-- Exercise requirements --
Write the records out exactly as they read, but not the pictures.

======== Task input ========

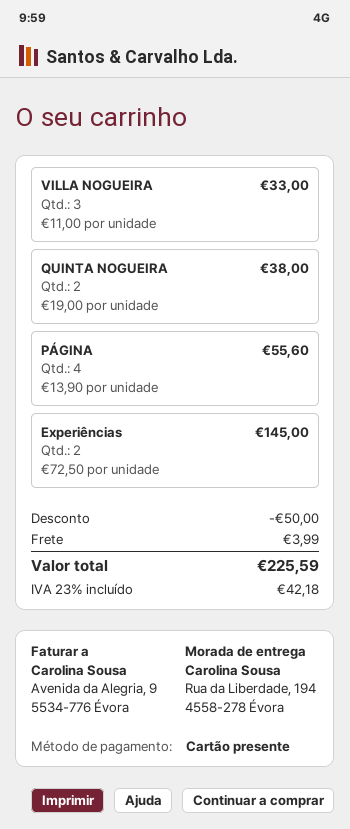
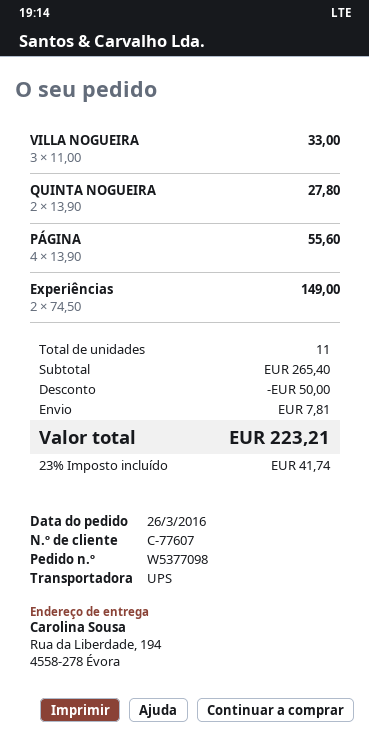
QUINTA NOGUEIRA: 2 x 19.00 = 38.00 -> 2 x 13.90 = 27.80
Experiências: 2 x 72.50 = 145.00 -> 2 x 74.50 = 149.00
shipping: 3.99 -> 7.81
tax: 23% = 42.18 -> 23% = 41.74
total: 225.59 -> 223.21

========

-- Written answer --
QUINTA NOGUEIRA: 2 x 19.00 = 38.00 -> 2 x 13.90 = 27.80
Experiências: 2 x 72.50 = 145.00 -> 2 x 74.50 = 149.00
shipping: 3.99 -> 7.81
tax: 23% = 42.18 -> 23% = 41.74
total: 225.59 -> 223.21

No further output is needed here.